§ ASSIGNMENT: Could you please transcribe the data exactly, without the pictures?

§ RECORDS PROVIDED:
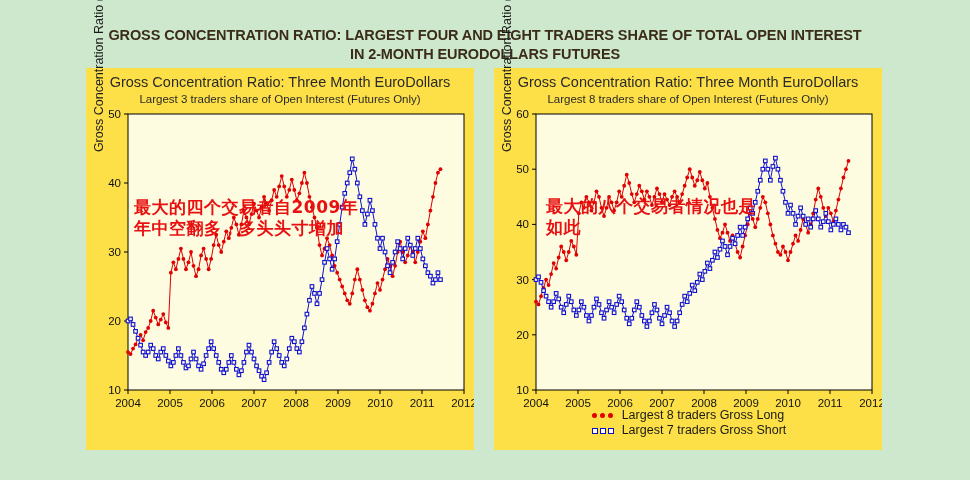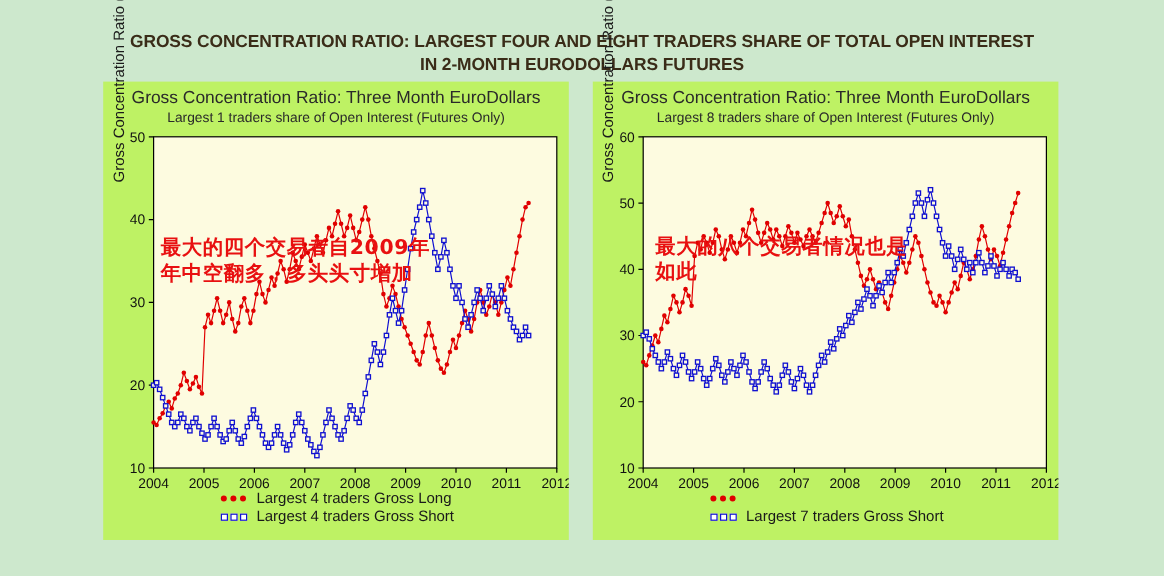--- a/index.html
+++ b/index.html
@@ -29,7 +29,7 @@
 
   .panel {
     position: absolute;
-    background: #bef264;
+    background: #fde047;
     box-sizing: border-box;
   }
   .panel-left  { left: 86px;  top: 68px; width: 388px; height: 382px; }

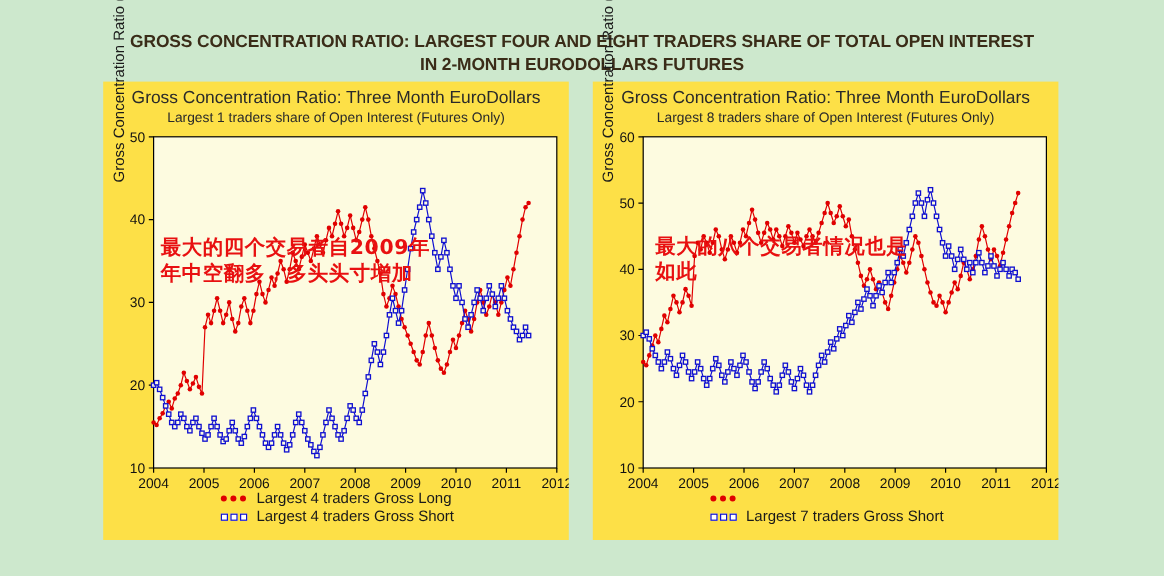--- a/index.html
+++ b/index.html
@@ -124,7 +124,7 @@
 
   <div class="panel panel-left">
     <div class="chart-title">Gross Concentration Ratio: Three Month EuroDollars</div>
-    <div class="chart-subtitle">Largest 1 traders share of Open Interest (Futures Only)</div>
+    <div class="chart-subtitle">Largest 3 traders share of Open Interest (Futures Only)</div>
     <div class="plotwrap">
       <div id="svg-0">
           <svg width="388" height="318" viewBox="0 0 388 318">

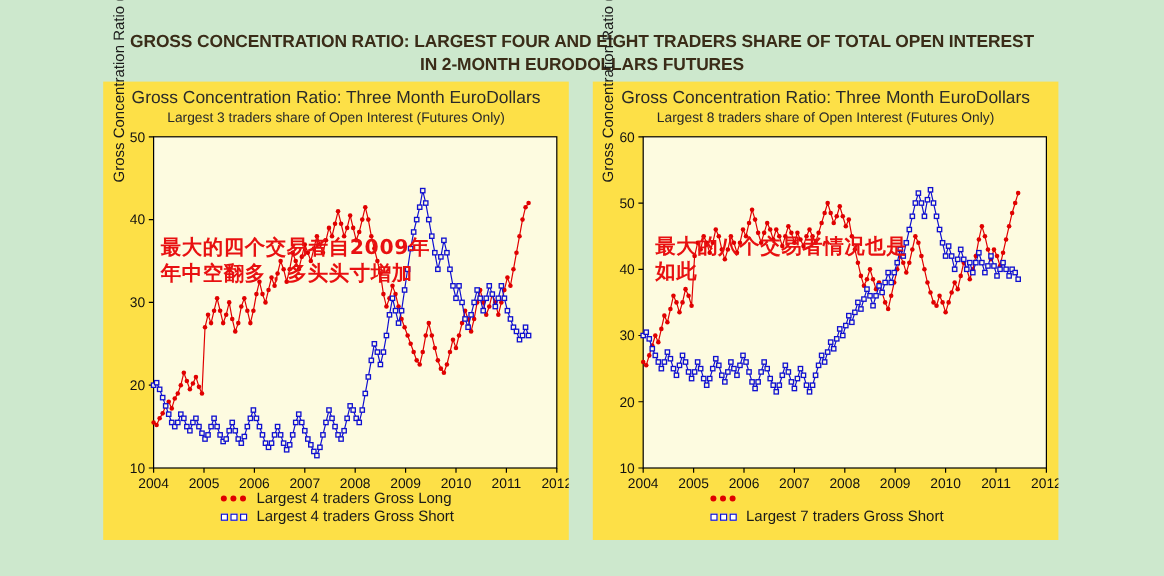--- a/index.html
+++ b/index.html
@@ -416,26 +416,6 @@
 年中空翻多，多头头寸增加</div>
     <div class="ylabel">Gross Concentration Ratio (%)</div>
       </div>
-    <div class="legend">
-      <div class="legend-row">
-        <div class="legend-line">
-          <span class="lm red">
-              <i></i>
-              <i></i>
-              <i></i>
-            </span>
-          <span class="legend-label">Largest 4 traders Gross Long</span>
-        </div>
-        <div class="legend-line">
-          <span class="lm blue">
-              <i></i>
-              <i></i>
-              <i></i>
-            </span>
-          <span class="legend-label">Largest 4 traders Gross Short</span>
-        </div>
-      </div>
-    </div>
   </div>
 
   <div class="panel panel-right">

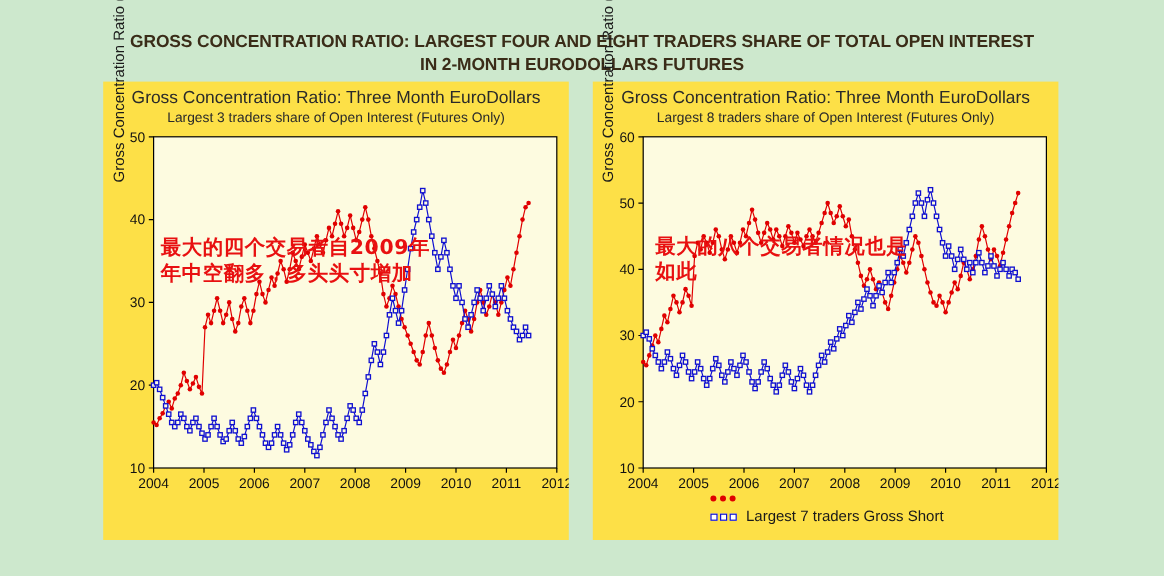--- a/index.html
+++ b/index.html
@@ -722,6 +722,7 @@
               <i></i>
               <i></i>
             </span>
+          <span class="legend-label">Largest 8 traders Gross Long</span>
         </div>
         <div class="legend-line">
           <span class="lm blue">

§ RESPONSE AREA:
--- a/index.html
+++ b/index.html
@@ -29,7 +29,7 @@
 
   .panel {
     position: absolute;
-    background: #bef264;
+    background: #fde047;
     box-sizing: border-box;
   }
   .panel-left  { left: 86px;  top: 68px; width: 388px; height: 382px; }

--- a/index.html
+++ b/index.html
@@ -124,7 +124,7 @@
 
   <div class="panel panel-left">
     <div class="chart-title">Gross Concentration Ratio: Three Month EuroDollars</div>
-    <div class="chart-subtitle">Largest 1 traders share of Open Interest (Futures Only)</div>
+    <div class="chart-subtitle">Largest 3 traders share of Open Interest (Futures Only)</div>
     <div class="plotwrap">
       <div id="svg-0">
           <svg width="388" height="318" viewBox="0 0 388 318">

--- a/index.html
+++ b/index.html
@@ -416,26 +416,6 @@
 年中空翻多，多头头寸增加</div>
     <div class="ylabel">Gross Concentration Ratio (%)</div>
       </div>
-    <div class="legend">
-      <div class="legend-row">
-        <div class="legend-line">
-          <span class="lm red">
-              <i></i>
-              <i></i>
-              <i></i>
-            </span>
-          <span class="legend-label">Largest 4 traders Gross Long</span>
-        </div>
-        <div class="legend-line">
-          <span class="lm blue">
-              <i></i>
-              <i></i>
-              <i></i>
-            </span>
-          <span class="legend-label">Largest 4 traders Gross Short</span>
-        </div>
-      </div>
-    </div>
   </div>
 
   <div class="panel panel-right">

--- a/index.html
+++ b/index.html
@@ -722,6 +722,7 @@
               <i></i>
               <i></i>
             </span>
+          <span class="legend-label">Largest 8 traders Gross Long</span>
         </div>
         <div class="legend-line">
           <span class="lm blue">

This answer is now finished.